Planet imaging instrument developed by Arizona State professor up and running
Jan 7, 2014, 4:15 PM | Updated: 4:15 pm
PHOENIX — An Arizona State University professor has been developing a tool for analyzing planets and stars for nearly 10 years, and the school announced Tuesday the instrument is up and running.
The instrument is called Gemini Planet Imager (GPI). It was designed to analyze distant planets that are near bright stars. The tool is being used on one of the world’s biggest telescopes, the 8-meter-long Gemini South telescope in Chile.

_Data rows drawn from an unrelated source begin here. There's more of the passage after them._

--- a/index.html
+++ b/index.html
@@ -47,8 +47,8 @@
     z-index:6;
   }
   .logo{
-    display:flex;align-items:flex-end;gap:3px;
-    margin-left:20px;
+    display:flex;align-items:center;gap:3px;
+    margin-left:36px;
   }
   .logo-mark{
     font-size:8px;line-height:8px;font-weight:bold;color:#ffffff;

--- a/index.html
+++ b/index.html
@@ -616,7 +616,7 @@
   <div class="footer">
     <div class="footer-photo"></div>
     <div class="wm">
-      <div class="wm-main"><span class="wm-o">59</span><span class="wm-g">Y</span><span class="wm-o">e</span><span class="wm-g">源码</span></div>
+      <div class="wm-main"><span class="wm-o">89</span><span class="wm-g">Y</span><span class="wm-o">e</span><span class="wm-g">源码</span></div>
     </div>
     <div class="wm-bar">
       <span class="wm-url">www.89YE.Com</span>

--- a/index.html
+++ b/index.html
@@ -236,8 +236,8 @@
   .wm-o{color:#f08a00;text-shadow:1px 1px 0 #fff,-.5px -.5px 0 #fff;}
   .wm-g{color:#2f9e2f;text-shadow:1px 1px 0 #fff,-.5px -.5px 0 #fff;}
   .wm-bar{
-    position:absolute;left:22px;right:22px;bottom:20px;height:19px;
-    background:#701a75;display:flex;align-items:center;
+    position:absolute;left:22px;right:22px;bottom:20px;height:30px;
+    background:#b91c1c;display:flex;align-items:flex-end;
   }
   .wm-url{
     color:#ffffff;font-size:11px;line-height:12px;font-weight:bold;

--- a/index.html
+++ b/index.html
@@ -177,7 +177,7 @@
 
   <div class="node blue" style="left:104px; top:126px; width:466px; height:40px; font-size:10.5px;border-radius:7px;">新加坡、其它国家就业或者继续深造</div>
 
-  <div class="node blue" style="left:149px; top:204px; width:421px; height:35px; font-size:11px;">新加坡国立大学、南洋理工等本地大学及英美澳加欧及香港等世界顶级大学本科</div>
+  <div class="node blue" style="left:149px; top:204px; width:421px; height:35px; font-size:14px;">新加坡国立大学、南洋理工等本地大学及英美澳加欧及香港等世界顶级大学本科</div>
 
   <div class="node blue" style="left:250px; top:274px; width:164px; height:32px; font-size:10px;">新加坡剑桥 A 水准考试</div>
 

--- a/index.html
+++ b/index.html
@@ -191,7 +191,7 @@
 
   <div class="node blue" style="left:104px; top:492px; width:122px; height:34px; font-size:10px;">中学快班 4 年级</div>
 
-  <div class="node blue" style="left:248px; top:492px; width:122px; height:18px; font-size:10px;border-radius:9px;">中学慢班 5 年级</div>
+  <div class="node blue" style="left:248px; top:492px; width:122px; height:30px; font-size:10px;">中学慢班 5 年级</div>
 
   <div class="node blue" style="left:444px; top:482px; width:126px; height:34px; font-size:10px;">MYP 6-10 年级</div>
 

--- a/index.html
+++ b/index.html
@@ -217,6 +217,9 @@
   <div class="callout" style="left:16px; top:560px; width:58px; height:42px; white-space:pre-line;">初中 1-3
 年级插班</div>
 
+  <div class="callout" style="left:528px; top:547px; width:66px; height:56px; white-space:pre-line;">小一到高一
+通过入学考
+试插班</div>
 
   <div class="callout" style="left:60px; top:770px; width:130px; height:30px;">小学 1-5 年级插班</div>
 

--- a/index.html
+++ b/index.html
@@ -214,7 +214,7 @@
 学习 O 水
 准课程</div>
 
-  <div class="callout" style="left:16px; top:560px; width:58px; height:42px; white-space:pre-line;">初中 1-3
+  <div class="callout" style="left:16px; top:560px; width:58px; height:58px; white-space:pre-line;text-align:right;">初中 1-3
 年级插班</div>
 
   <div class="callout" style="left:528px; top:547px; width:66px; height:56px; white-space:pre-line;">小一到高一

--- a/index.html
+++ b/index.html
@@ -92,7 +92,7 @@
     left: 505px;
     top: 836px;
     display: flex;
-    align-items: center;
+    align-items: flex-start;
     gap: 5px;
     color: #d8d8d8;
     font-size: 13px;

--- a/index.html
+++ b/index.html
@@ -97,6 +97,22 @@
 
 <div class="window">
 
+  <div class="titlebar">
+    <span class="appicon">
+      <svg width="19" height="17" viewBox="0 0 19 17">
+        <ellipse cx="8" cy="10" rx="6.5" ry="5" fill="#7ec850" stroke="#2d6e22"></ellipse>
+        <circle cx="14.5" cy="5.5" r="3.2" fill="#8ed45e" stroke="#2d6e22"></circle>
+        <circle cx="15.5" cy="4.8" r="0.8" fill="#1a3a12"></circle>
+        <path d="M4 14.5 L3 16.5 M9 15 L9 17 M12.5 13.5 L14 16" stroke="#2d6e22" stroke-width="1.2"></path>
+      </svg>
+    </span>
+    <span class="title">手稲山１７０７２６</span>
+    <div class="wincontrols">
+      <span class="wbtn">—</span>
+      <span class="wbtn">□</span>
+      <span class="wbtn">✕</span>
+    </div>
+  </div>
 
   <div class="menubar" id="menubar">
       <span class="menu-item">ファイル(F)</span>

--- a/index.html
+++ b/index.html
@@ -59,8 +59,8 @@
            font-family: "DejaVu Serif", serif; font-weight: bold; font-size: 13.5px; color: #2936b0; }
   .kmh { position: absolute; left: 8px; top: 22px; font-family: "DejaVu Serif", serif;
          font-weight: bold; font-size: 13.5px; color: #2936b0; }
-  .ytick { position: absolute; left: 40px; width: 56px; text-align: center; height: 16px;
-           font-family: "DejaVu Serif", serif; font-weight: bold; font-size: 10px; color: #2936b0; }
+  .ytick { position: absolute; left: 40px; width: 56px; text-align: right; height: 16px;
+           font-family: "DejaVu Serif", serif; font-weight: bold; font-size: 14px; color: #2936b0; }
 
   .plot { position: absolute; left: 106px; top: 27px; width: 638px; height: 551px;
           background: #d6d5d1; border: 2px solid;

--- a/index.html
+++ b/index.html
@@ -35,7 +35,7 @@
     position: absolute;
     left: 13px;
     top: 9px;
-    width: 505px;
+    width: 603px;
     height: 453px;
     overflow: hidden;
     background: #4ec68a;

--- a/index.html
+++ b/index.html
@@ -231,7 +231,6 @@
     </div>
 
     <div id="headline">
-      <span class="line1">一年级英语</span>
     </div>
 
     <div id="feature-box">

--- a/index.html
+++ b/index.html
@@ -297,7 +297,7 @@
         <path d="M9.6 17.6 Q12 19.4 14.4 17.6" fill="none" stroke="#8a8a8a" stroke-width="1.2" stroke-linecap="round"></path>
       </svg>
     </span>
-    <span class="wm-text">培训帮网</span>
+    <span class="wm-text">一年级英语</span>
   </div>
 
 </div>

Jennifer Patience, an astrophysicist and associate professor in the School of Earth and Space Exploration at ASU, has been working with a GPI team for almost 10 years. Recently, she and her students worked with the GPI team to read the instrument’s initial data so to help calibrate the device and ensure its best performance.
The GPI, which is about the size of a small car, can see planets a 1,000,000 times fainter than their neighboring stars, which helps researchers study them in great detail. The instrument began taking observations in November 2013.
The instrument took some test images of Jupiter’s moon Europa, and the GPI team released the photos Tuesday at the 223rd meeting of the American Astronomical Society in Washington, D.C.
“The early science images from GPI are spectacular and are an indication of the discoveries to come from the planet search survey that will commence this year,” Patience said. “The ability to both image planets and investigate their atmospheres with a spectrum from GPI is a very exciting combination.”
In 2014, the GPI team will begin looking at 600 young stars to see what giant planets orbit them.